Drug- drug interactions:

  • Co-administration of lopinavir and ratanavir may change plasma concentrations of other drugs and other drugs may alter plasma concentrations of lopinavir. The potential for drug – drug interactions should be considered before and during therapy.


Adverse reaction:

  • Adverse reactions that are commonly reported to lopinavir and ritonavir included diarrhea, nausea, vomiting, hypertriglyceridemia, and hypercholesterolemia.


  • As a general rule, when it is decided to use antiretroviral agents for the treatment of HIV infection in pregnant women and as a result to reduce the risk of HIV vertical transmission to the newborn, animal data as well as pregnant Clinical experience should be taken in women.
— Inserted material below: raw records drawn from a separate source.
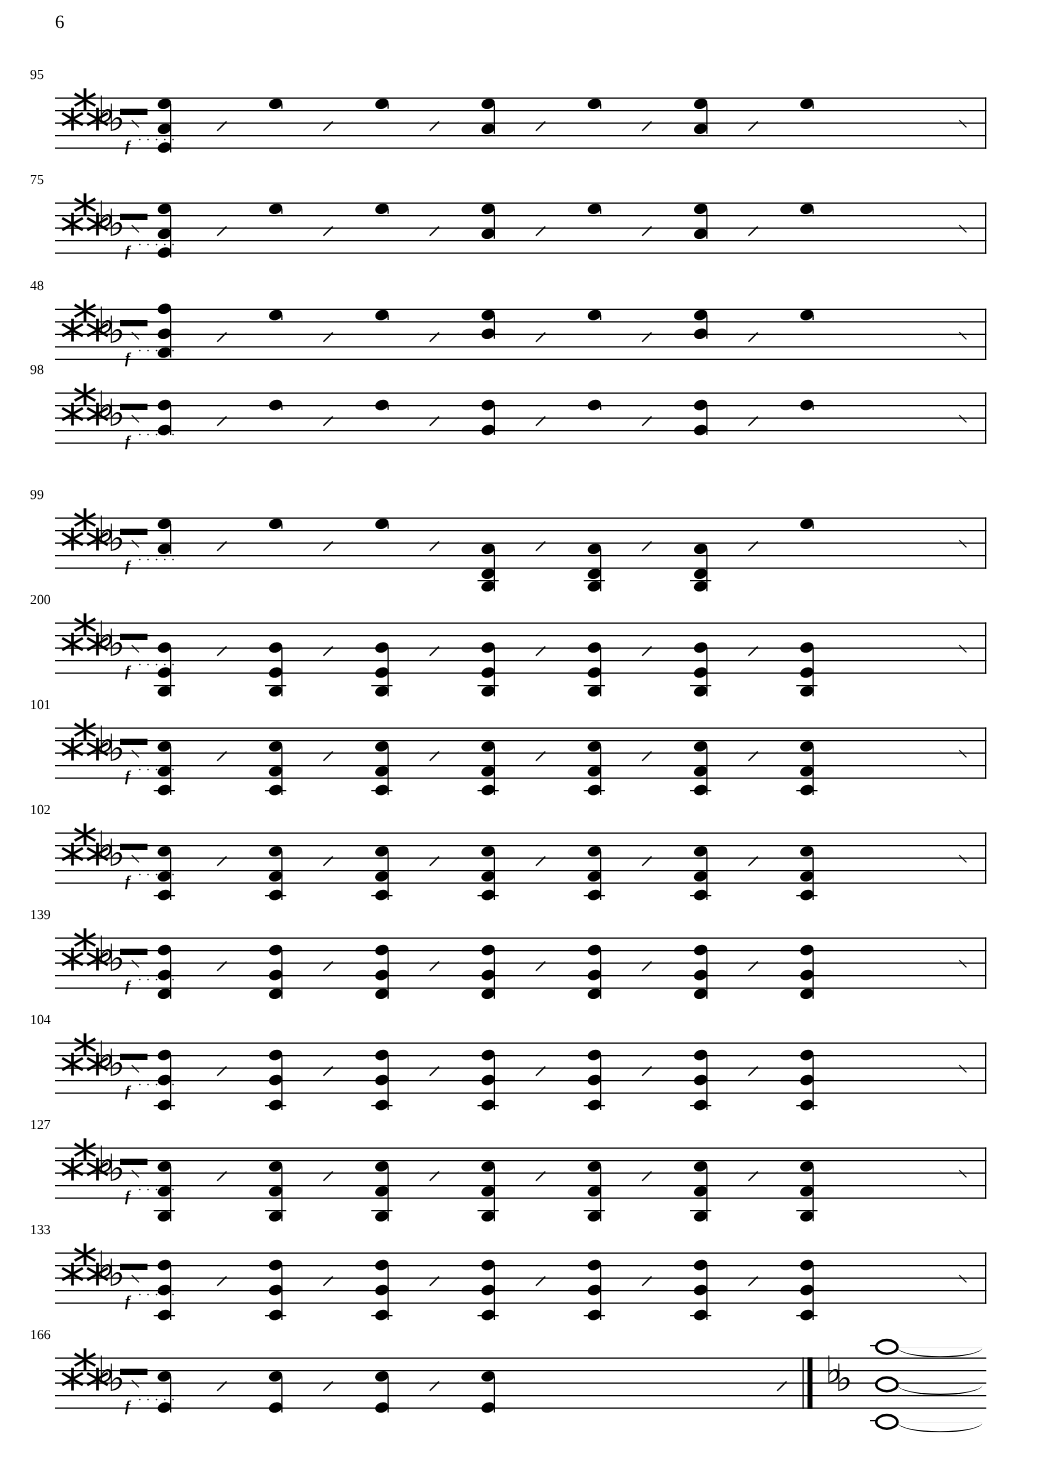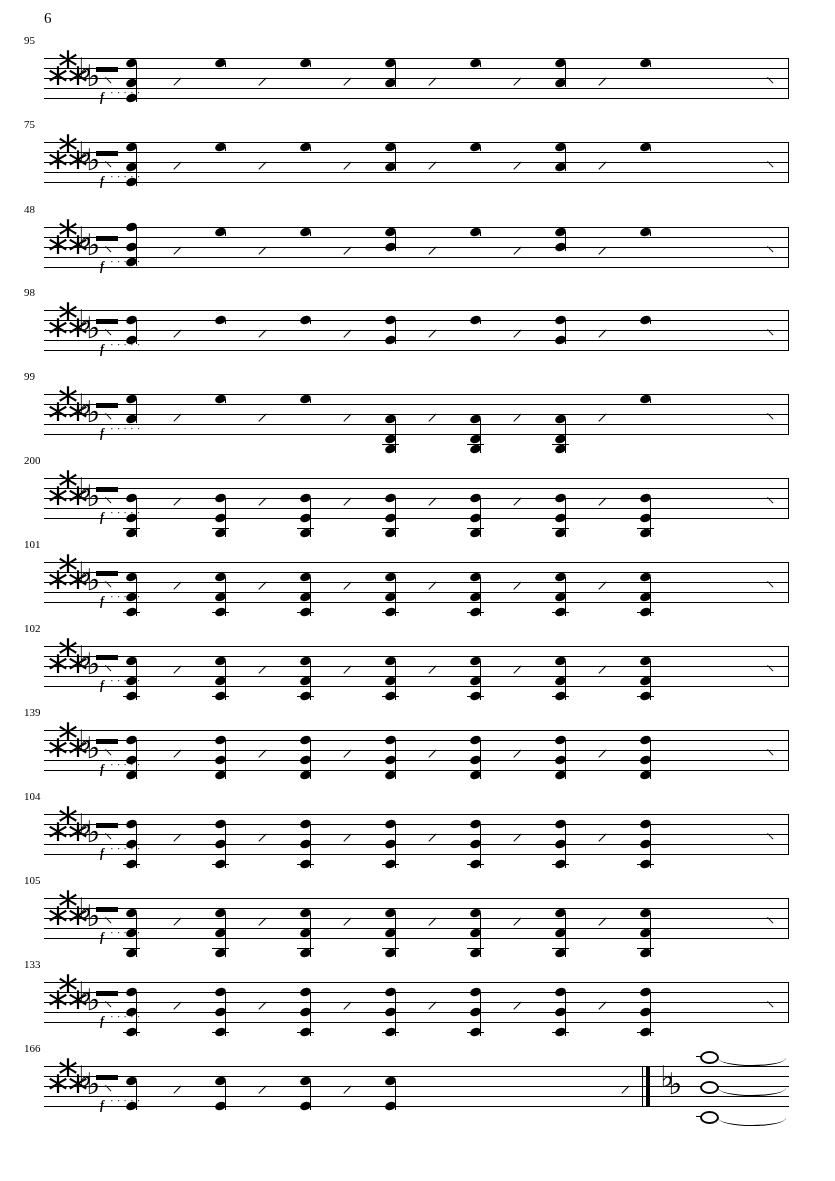--- a/index.html
+++ b/index.html
@@ -6,7 +6,7 @@
   body{width:835px;height:1181px;font-family:"Liberation Serif",serif;color:#000;position:relative;overflow:hidden;}
   .page{position:relative;width:835px;height:1181px;}
   .page-number{position:absolute;left:44px;top:10px;font-size:15px;font-family:"Liberation Serif",serif;}
-  .system{position:absolute;left:0;width:835px;height:92px;}
+  .system{position:absolute;left:0;width:835px;height:92px;margin-top:20px;}
   .measure-number{position:absolute;left:24px;top:-2px;font-size:11px;font-family:"Liberation Serif",serif;}
   .staff{position:absolute;left:44px;top:22px;width:745px;height:41px;}
   .staff .line{position:absolute;left:0;width:100%;height:1px;background:#000;}

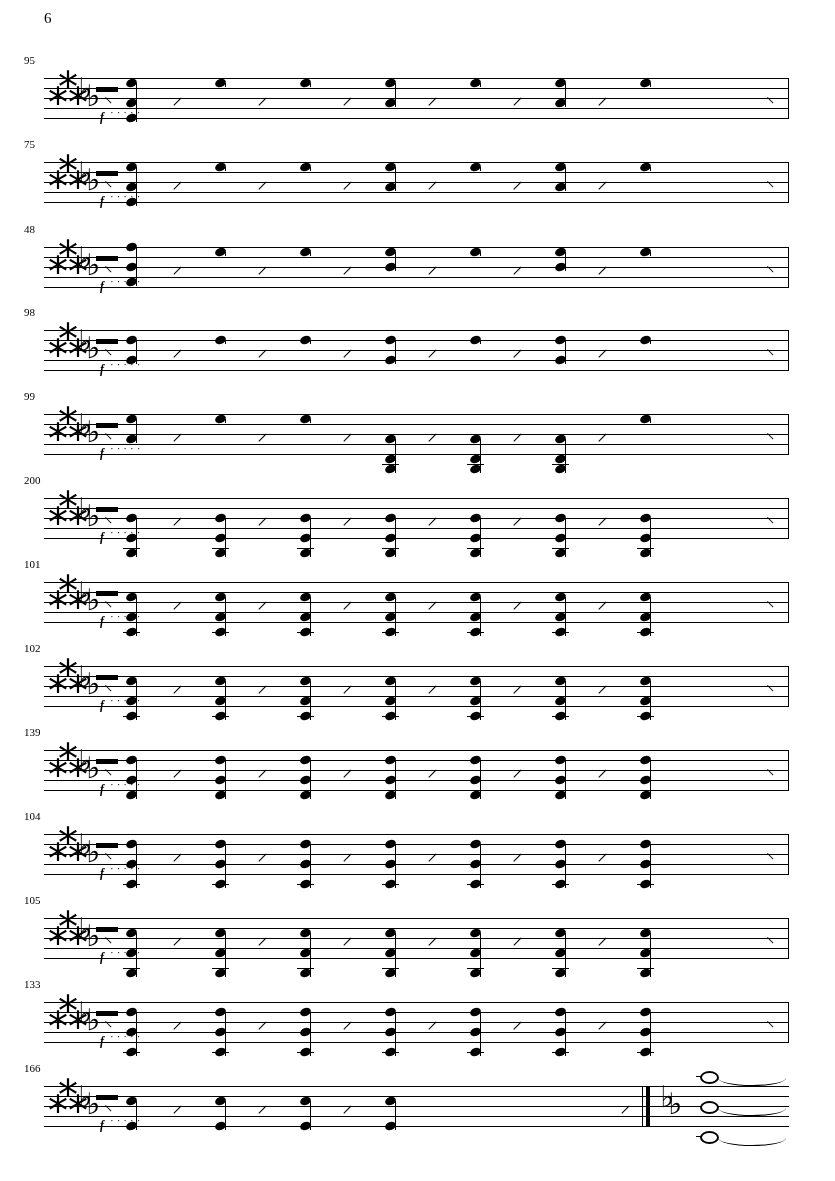--- a/index.html
+++ b/index.html
@@ -167,7 +167,7 @@
         <div class="grace" style="left: 766px; top: 32px;">⸜</div>
         <div class="barline" style="left: 788px;"></div>
       </div>
-      <div class="system" style="top: 288px;">
+      <div class="system" style="top: 272px;">
         <div class="measure-number">98</div>
         <div class="staff">
           <div class="line l0"></div>

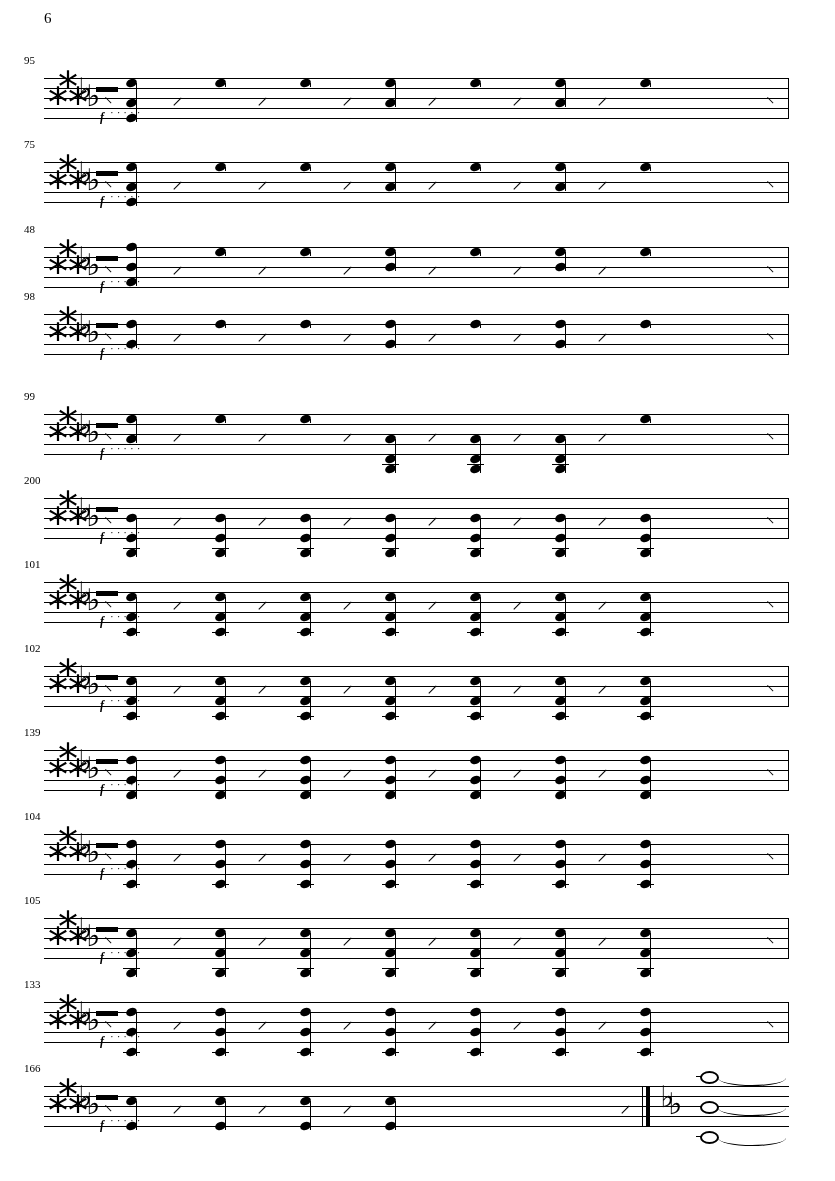--- a/index.html
+++ b/index.html
@@ -552,7 +552,7 @@
         <div class="barline" style="left: 788px;"></div>
       </div>
       <div class="system" style="top: 876px;">
-        <div class="measure-number">105</div>
+        <div class="measure-number">127</div>
         <div class="staff">
           <div class="line l0"></div>
           <div class="line l1"></div>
Account to mark protection for the fetus.
  • Lopinavir / ratanavir has been evaluated in more than 3000 women during pregnancy, including more than 1000 during the first trimester.
  • In Post-marketing surveillance through the antiretroviral pregnancy registry established since January 1989, among more than 1000 women exposed during the first trimester, did not indicate an increased risk of birth defect risk with periodontal disease. The prevalence of birth defects after any trimester risk of lopinavir is comparable to the prevalence observed in the general population. No pattern of suggestive birth defects of a common etiology was observed. Reproductive toxicity has been detected in studies in animals. Based on the data outlined, pathological risk in humans is unlikely. Lopinavir can be used during pregnancy if necessary.


  • No human data are available on the effect of lopinavir / ritonavir on fertility.


  • Lopinavir and ritonavir (eg, toxic epidermal necrolysis, Stevens-Johnson syndrome, erythema multiform, urticaria, angioedema) or hypersensitivity to any of its components, including ranovir. Co-administration with CYP3A-dependent drugs for withdrawal and for which elevated plasma levels may result in severe and / or life-threatening events. Co-administration with potent CYP3A inducers where significantly lower lopinavir plasma concentrations may be associated with loss of virologic response and possible resistance and cross resistance.


  • Lopinavir / ritonavir is recommended to be stored at 2–8 ° C before delivery, and may be kept at <or = 25 ° C for <or = 2 months afterwards.


  • It is not known whether this medicinal product is excreted in human milk. As a general rule, it is recommended that HIV-infected mothers do not breastfeed their children under any circumstances so as to avoid transmission of HIV.